-- WORK TO COMPLETE --
Go through each line of the records below and count those with the word "email". Give only the count.

-- RECORDS --

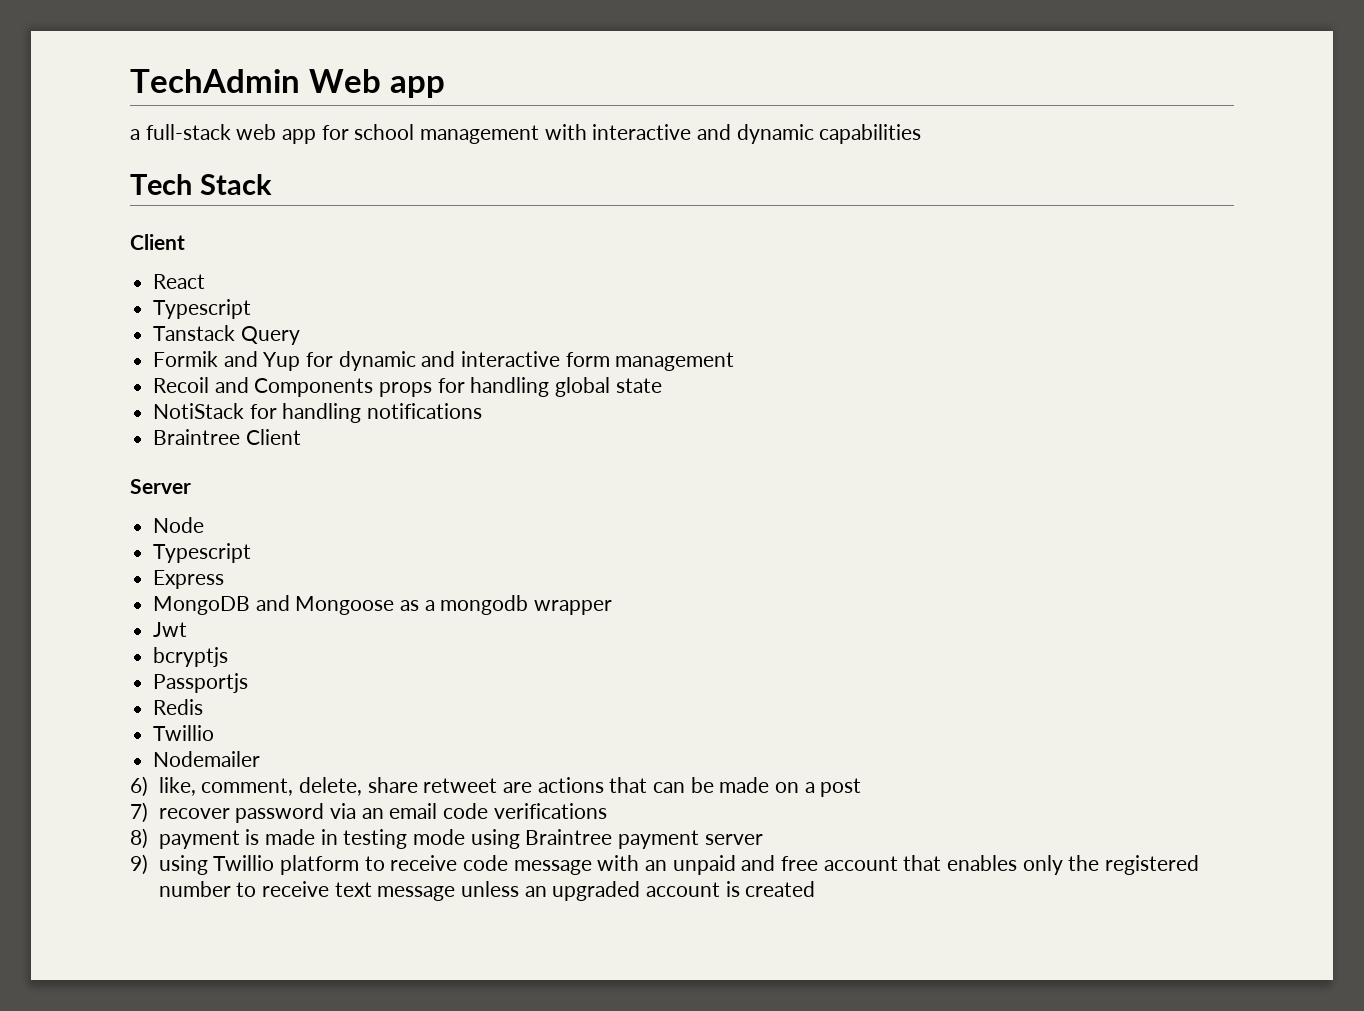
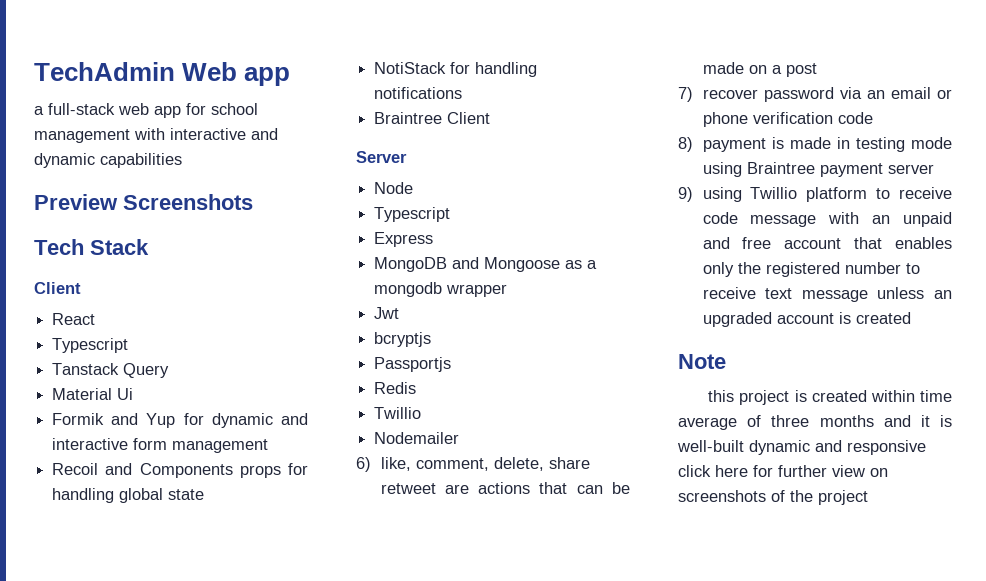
+ Preview Screenshots
+ Material Ui
- 7) recover password via an email code verifications
+ 7) recover password via an email or phone verification code
+ Note
+ this project is created within time average of three months and it is well-built dynamic and responsive click here for further view on screenshots of the project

-- ANSWER SPACE --
2